Several observations and accounts of the author improved and enlightened me. The appraisal of the ancient and classical Greek and Roman pagan faiths were contrary to my previously held understandings and gave a more realistic and accurate picture. My perceptions of ancient Greece and Rome were colored by ideas of empirical, domineering and arrogant cultures. I was surprised to learn of their day to day faith, hearth cultures, belief in spirits, numerous deities and complex organization. I found myself truly inspired by Jones account of the actual mechanics of ancient pagan spiritual practice, this not being a subject I had encountered before.

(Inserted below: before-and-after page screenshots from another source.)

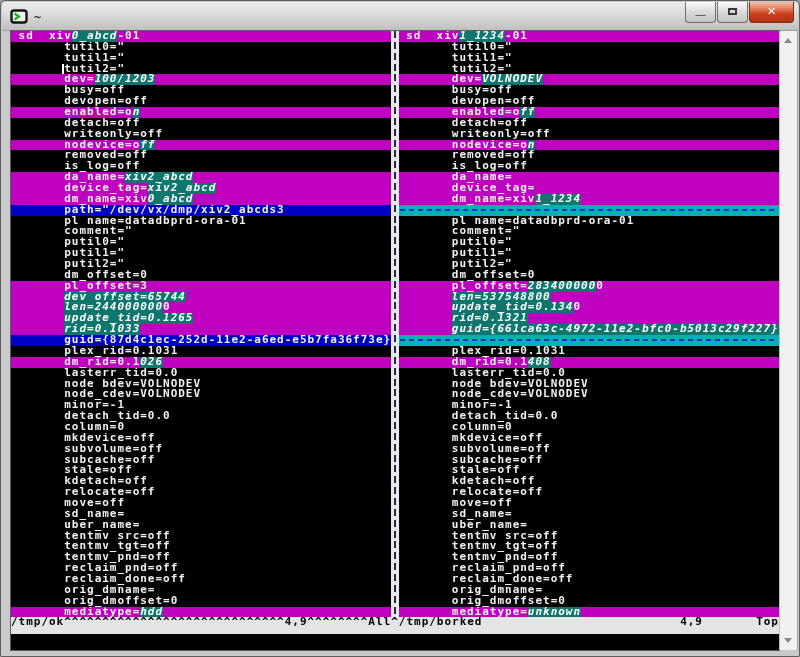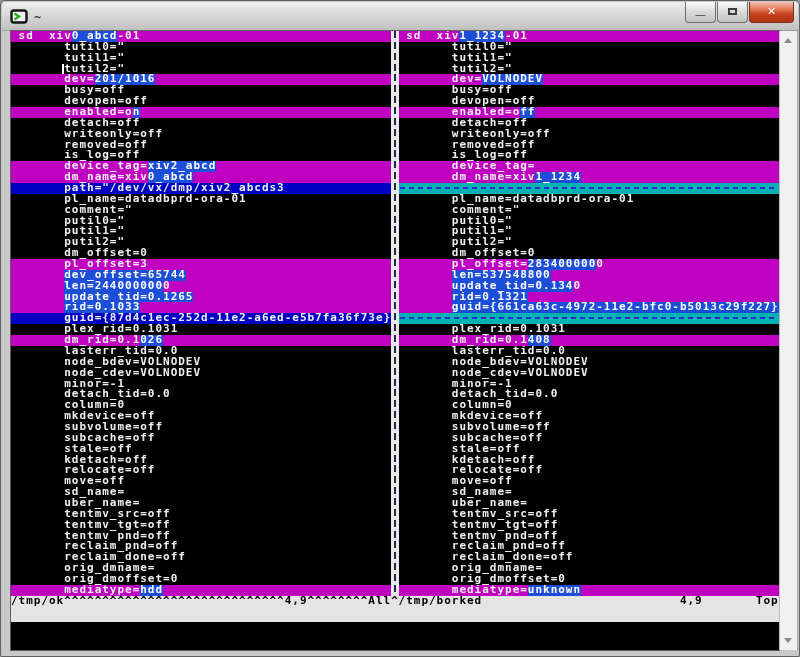--- a/index.html
+++ b/index.html
@@ -36,26 +36,26 @@
   .vsep::before { content:""; position:absolute; left:3px; top:0; bottom:0; width:2px;
                   background:repeating-linear-gradient(#26264a 0 7px, #e8e8e8 7px 11px); }
 
   .bg-none   { background:#000; }
   .bg-change { background:#c000c0; }
   .bg-add    { background:#0000c4; }
   .bg-del    { background:#00b2b2; }
   .bg-del::before { content:""; position:absolute; left:1px; right:1px; top:4px; height:2px;
                   background:repeating-linear-gradient(90deg,#2a2ad0 0 5px, rgba(0,0,0,0) 5px 9px); }
   .seg-n { color:#f0f0f0; }
-  .seg-t { background:#1d4ed8; color:#ffffff; }
+  .seg-t { background:#0f766e; color:#ffffff;font-style:italic; }
   .cursor-bar { position:absolute; left:51px; top:0; width:2px; height:10.86px; background:#ffffff; }
 
-  .statusrow { display:flex; height:26px; background:#e4e4e4; color:#000; }
+  .statusrow { display:flex; height:17px; background:#e4e4e4; color:#000; }
   .status-left  { width:387.6px; white-space:pre; overflow:hidden; }
-  .status-right { width:380.4px; white-space:pre; overflow:hidden; }
+  .status-right { width:380.4px; white-space:pre; overflow:hidden;text-align:right; }
   .cmdline { height:11.2px; background:#000; }
 
   
   .scrollbar { position:absolute; left:778px; top:30px; width:19px; height:619px;
                background:#f1f1f1; border-left:1px solid #bdbdbd; border-right:1px solid #a5a5a5; }
   .sb-up, .sb-down { position:absolute; left:0; width:100%; height:14px; cursor:pointer; }
   .sb-up { top:3px; } .sb-down { bottom:3px; }
   .sb-up::before { content:""; position:absolute; left:4px; top:4px; border:4px solid rgba(0,0,0,0);
                    border-bottom:5px solid #8a8a8a; border-top:none; }
   .sb-down::before { content:""; position:absolute; left:4px; top:5px; border:4px solid rgba(0,0,0,0);
@@ -95,21 +95,21 @@
           <div class="tline left bg-none"><span class="seg-n">       tutil1="</span></div>
           <div class="vsep"></div>
           <div class="tline right bg-none"><span class="seg-n">       tutil1="</span></div>
         </div>
         <div class="trow">
           <div class="tline left bg-none"><span class="seg-n">       tutil2="</span><span class="cursor-bar"></span></div>
           <div class="vsep"></div>
           <div class="tline right bg-none"><span class="seg-n">       tutil2="</span></div>
         </div>
         <div class="trow">
-          <div class="tline left bg-change"><span class="seg-n">       dev=</span><span class="seg-t">201/1016</span></div>
+          <div class="tline left bg-change"><span class="seg-n">       dev=</span><span class="seg-t">100/1203</span></div>
           <div class="vsep"></div>
           <div class="tline right bg-change"><span class="seg-n">       dev=</span><span class="seg-t">VOLNODEV</span></div>
         </div>
         <div class="trow">
           <div class="tline left bg-none"><span class="seg-n">       busy=off</span></div>
           <div class="vsep"></div>
           <div class="tline right bg-none"><span class="seg-n">       busy=off</span></div>
         </div>
         <div class="trow">
           <div class="tline left bg-none"><span class="seg-n">       devopen=off</span></div>
@@ -125,28 +125,38 @@
           <div class="tline left bg-none"><span class="seg-n">       detach=off</span></div>
           <div class="vsep"></div>
           <div class="tline right bg-none"><span class="seg-n">       detach=off</span></div>
         </div>
         <div class="trow">
           <div class="tline left bg-none"><span class="seg-n">       writeonly=off</span></div>
           <div class="vsep"></div>
           <div class="tline right bg-none"><span class="seg-n">       writeonly=off</span></div>
         </div>
         <div class="trow">
+          <div class="tline left bg-change"><span class="seg-n">       nodevice=o</span><span class="seg-t">ff</span></div>
+          <div class="vsep"></div>
+          <div class="tline right bg-change"><span class="seg-n">       nodevice=o</span><span class="seg-t">n</span></div>
+        </div>
+        <div class="trow">
           <div class="tline left bg-none"><span class="seg-n">       removed=off</span></div>
           <div class="vsep"></div>
           <div class="tline right bg-none"><span class="seg-n">       removed=off</span></div>
         </div>
         <div class="trow">
           <div class="tline left bg-none"><span class="seg-n">       is_log=off</span></div>
           <div class="vsep"></div>
           <div class="tline right bg-none"><span class="seg-n">       is_log=off</span></div>
+        </div>
+        <div class="trow">
+          <div class="tline left bg-change"><span class="seg-n">       da_name=</span><span class="seg-t">xiv2_abcd</span></div>
+          <div class="vsep"></div>
+          <div class="tline right bg-change"><span class="seg-n">       da_name=</span></div>
         </div>
         <div class="trow">
           <div class="tline left bg-change"><span class="seg-n">       device_tag=</span><span class="seg-t">xiv2_abcd</span></div>
           <div class="vsep"></div>
           <div class="tline right bg-change"><span class="seg-n">       device_tag=</span></div>
         </div>
         <div class="trow">
           <div class="tline left bg-change"><span class="seg-n">       dm_name=xiv</span><span class="seg-t">0_abcd</span></div>
           <div class="vsep"></div>
           <div class="tline right bg-change"><span class="seg-n">       dm_name=xiv</span><span class="seg-t">1_1234</span></div>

I was also struck by the manner in which political allegiances affected the status of paganism as official religion in many countries, that there was an ‘ebb and flow’ of belief and practice (Christianity did not simply replace the old order); groups or individuals reverting back to their prior religious path or even holding a dual faith. Just as amazing for me was to discover that there were Pagan intellectuals, polemicists, and apologists working to defend their faith against Christian incursions.

As I read on to through the historical accounts I realized that as a religion Paganism has never really died out, being practiced in some form, in some way somewhere in the world. As the Catholic Church spread across western Europe it incorporated many Pagan rituals, the reformation preserved the ancient languages and dialects of people through the translation of the Bible. Jones's conclusion is that Paganism is constantly being reaffirmed, repackaged, in constant revision within the context of establishing itself as a movement concerned with balance, harmony and social equality, a spirituality that is complimentary to rather than at odds with mainstream forms of belief. Modern Neo-Pagans are not concerned with hierarchy or dominance, and it is comforting to know that the voice of a relative minority is leading the path with spirituality married to ecology and humanist concern on a global platform.